EDL muscles were held at Lo and pre-incubated with 50 µM U0126 or the vehicle (DMSO) for 30 min. The muscles were then subjected to 90 min of stretch or control conditions, and protein synthesis rates were measured during the final 30 min. All values are presented as the mean + SEM (n = 4−7 per group). *Significantly different from the drug-matched control group, P≤0.05.
Figure 4.
Exogenous phosphatidic acid activates mTOR signaling via an ERK-independent mechanism.

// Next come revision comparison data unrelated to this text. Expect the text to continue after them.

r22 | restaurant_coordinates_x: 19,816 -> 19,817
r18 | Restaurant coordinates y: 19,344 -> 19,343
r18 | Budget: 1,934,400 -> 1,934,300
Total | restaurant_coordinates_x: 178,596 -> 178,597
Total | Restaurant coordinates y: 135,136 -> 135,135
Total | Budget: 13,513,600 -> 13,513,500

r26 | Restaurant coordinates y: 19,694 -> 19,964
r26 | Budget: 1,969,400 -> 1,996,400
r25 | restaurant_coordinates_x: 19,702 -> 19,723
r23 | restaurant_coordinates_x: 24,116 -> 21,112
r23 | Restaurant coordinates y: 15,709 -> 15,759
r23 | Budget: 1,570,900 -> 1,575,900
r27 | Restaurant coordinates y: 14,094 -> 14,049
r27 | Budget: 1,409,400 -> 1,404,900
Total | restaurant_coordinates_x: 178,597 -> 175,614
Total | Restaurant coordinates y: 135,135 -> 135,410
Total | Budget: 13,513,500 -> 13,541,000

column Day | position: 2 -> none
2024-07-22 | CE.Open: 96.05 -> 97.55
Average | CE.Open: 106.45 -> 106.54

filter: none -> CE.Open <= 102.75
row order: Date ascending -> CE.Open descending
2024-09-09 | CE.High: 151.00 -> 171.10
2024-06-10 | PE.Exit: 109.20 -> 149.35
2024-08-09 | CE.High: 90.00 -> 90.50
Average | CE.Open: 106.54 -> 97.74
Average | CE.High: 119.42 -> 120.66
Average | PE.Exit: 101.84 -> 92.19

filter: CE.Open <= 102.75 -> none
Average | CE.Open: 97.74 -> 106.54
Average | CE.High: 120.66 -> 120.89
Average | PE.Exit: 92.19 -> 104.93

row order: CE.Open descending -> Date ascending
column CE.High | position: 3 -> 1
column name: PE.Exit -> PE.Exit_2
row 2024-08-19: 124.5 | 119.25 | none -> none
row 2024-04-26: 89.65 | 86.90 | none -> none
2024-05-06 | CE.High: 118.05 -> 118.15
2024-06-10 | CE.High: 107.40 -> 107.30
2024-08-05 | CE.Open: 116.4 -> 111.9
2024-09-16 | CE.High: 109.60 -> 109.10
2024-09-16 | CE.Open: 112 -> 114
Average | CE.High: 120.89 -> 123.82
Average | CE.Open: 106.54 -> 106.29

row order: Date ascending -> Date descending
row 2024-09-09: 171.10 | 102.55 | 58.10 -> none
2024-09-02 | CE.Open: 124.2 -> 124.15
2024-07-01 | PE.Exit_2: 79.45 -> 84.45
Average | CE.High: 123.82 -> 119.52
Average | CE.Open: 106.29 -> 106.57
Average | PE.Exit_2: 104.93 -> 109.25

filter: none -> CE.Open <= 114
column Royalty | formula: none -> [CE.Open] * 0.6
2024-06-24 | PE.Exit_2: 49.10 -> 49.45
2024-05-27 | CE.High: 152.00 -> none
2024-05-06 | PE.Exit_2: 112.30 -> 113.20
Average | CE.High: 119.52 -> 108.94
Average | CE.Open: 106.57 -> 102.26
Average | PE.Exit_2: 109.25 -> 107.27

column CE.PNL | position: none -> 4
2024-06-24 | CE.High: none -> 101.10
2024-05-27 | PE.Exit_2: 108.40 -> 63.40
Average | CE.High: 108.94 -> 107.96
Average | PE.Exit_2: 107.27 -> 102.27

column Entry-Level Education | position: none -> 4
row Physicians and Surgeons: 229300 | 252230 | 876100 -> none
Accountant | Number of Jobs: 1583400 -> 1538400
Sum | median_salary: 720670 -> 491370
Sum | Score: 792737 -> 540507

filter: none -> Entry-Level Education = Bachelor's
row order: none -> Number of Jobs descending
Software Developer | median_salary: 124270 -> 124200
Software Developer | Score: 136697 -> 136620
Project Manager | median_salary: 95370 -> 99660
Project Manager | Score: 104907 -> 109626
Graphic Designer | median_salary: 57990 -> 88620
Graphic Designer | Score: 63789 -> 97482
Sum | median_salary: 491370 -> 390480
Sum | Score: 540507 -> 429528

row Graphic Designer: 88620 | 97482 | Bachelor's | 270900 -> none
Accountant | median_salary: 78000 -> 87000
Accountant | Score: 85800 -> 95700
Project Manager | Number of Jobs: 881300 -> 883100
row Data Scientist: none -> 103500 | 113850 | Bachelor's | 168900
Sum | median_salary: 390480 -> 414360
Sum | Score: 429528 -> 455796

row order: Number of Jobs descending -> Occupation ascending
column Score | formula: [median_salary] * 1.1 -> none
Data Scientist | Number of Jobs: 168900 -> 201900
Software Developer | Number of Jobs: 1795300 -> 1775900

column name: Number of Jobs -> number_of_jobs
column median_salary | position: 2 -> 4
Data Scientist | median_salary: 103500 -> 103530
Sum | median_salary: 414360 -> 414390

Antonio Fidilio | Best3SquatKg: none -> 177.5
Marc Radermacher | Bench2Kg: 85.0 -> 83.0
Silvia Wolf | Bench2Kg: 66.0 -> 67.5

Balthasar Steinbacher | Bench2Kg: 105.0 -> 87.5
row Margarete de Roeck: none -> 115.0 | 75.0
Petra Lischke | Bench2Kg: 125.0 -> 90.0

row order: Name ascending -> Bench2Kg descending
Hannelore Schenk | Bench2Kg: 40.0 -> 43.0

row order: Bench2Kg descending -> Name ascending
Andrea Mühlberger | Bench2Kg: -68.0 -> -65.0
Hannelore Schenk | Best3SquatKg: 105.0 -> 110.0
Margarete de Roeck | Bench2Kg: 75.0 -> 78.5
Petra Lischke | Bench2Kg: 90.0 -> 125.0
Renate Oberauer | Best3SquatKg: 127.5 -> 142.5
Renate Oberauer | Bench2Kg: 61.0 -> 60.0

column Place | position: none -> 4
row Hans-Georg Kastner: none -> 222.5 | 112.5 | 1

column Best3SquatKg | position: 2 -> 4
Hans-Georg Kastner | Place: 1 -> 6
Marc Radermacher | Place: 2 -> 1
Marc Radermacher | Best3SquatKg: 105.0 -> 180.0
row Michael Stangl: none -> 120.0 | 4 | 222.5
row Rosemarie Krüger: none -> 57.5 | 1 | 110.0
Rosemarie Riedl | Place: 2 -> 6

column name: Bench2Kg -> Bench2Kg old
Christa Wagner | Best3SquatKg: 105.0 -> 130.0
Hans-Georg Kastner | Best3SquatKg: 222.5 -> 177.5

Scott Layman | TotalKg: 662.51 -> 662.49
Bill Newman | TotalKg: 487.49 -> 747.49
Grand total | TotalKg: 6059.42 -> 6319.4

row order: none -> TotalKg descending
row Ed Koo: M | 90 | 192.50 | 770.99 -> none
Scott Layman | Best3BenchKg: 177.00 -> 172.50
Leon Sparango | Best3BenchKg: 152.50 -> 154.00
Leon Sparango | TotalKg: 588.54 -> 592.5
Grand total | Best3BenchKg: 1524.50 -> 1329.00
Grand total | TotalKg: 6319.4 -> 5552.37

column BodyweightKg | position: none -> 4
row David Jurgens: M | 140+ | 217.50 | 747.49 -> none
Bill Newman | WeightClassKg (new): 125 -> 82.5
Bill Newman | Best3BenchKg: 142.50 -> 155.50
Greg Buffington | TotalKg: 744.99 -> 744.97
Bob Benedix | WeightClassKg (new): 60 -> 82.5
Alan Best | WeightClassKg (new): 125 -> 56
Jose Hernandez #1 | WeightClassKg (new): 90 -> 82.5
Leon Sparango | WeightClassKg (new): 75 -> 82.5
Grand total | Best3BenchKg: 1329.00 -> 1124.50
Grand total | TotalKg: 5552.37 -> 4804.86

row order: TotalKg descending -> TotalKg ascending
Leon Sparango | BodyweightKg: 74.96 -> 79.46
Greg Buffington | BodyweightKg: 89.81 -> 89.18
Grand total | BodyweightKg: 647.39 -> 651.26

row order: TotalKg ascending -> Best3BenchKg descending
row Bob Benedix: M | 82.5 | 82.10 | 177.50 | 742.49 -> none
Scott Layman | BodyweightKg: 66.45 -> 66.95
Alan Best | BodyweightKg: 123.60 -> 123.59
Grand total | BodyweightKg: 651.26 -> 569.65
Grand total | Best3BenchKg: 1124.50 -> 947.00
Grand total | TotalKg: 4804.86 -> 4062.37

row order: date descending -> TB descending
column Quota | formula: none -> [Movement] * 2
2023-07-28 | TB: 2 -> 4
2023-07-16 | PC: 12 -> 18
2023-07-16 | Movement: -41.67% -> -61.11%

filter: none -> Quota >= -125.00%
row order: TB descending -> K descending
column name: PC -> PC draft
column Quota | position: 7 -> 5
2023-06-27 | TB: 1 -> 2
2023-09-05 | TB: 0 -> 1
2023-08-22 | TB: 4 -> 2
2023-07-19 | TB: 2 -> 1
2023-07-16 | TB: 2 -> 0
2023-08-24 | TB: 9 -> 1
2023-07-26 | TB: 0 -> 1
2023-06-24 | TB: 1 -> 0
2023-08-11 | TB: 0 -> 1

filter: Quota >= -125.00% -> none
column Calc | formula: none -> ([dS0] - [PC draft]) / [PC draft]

(A) EDL muscles were held at Lo and pre-labeled with [3H]-myristic acid for 2 h. The muscles were then subjected to 15 or 90 min of stretch or control conditions. Muscles were collected at the end of the 15 or 90 min interval, and the amount of 3H-labeled PA (3H PA) was measured and then expressed as a percentage of time-matched control values. The values are presented as the mean + SEM (n = 4−7 per group). • Significantly different from the time-matched control group. (B) C2C12 myoblasts were serum-starved overnight and then pre-incubated with 50 µM U0126 (U0126+) or the vehicle (U0126 –, DMSO) for 30 min, followed by 20 min stimulation with 30 µM C8 PA, 300 µM Egg PA or the vehicle (Control, PBS). The samples were then subjected to western blot analysis for phosphorylated (P) and total ERK, p70, and 4E-BP1. The total amount, and phospho:total ratios, of each protein were measured and then expressed relative to the values obtained in the vehicle control samples (U0126 –, PBS). All values are presented as the mean and were obtained from three independent experiments (n = 3−5 per group). *Significantly different from the drug-matched control group, †Significantly different from the stimulation-matched vehicle group, P≤0.05.
Figure 5.
Phosphatidic acid directly promotes mTOR kinase activity in-vitro.
Wild type C2C12 myoblasts and C2C12 myoblasts stably expressing FLAG-tagged mTOR (FLAG-mTOR) were serum starved overnight, collected, and then the cell lysates were subjected to immunoprecipitation against the FLAG epitope. The immunoprecipitates were incubated for 15 min with either 150 µM C8 PA vesicles (50% C8 PA +50% PC) or 150 µM phosphatidylcholine (PC) vesicles (100% PC) as a control condition. mTOR kinase activity was then assayed with GST-p70 as a substrate. The resulting samples were subjected to western blot analysis, and the phospho:total ratios for GST-p70 were expressed relative to the values obtained in the PC treated FLAG-mTOR group. All values are presented as the mean and were obtained from at least three independent experiments (n = 5−8 per group). *Significantly different from the cell type-matched control group, P≤0.05.